■ **Version difference data**:
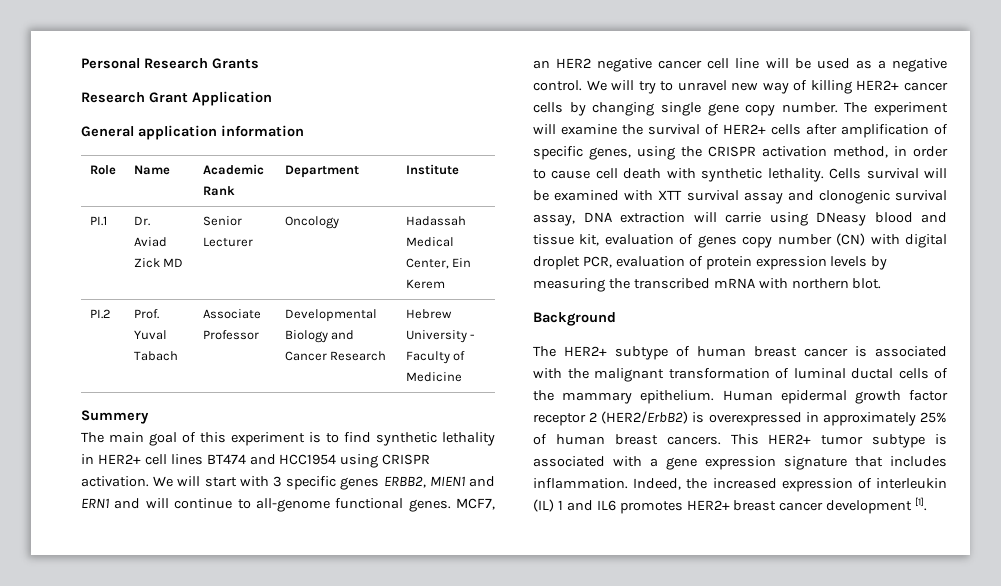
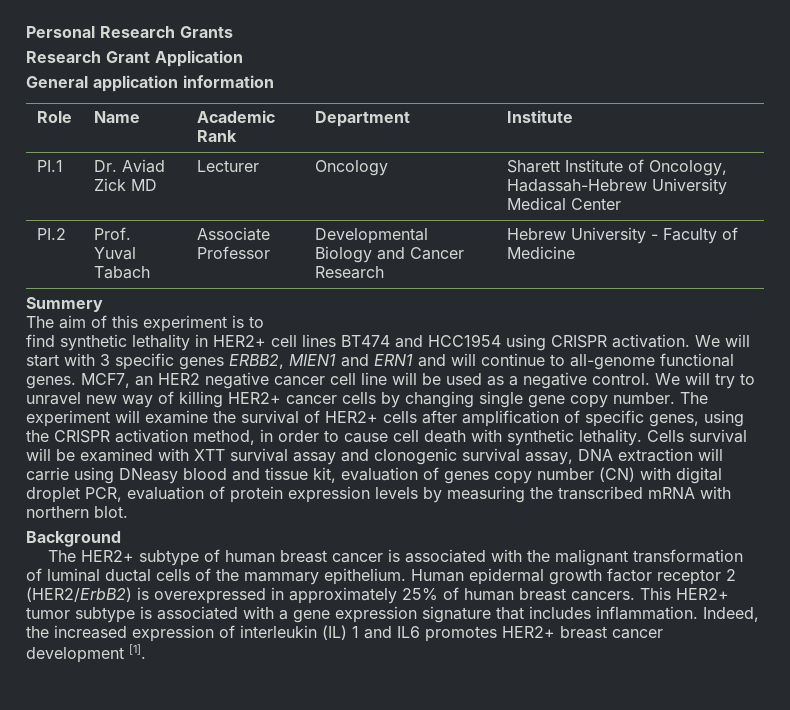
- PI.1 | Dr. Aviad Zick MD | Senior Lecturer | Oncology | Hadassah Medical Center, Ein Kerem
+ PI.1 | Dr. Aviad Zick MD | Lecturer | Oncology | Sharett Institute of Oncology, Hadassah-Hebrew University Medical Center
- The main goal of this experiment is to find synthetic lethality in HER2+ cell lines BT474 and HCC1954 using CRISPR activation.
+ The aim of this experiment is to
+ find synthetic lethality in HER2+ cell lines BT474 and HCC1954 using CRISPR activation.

■ **WHAT TO PRODUCE**:
Every line of the records containing the word "lines" must appear in the answer.

■ **WRITTEN REPLY**:
- The main goal of this experiment is to find synthetic lethality in HER2+ cell lines BT474 and HCC1954 using CRISPR activation.
+ find synthetic lethality in HER2+ cell lines BT474 and HCC1954 using CRISPR activation.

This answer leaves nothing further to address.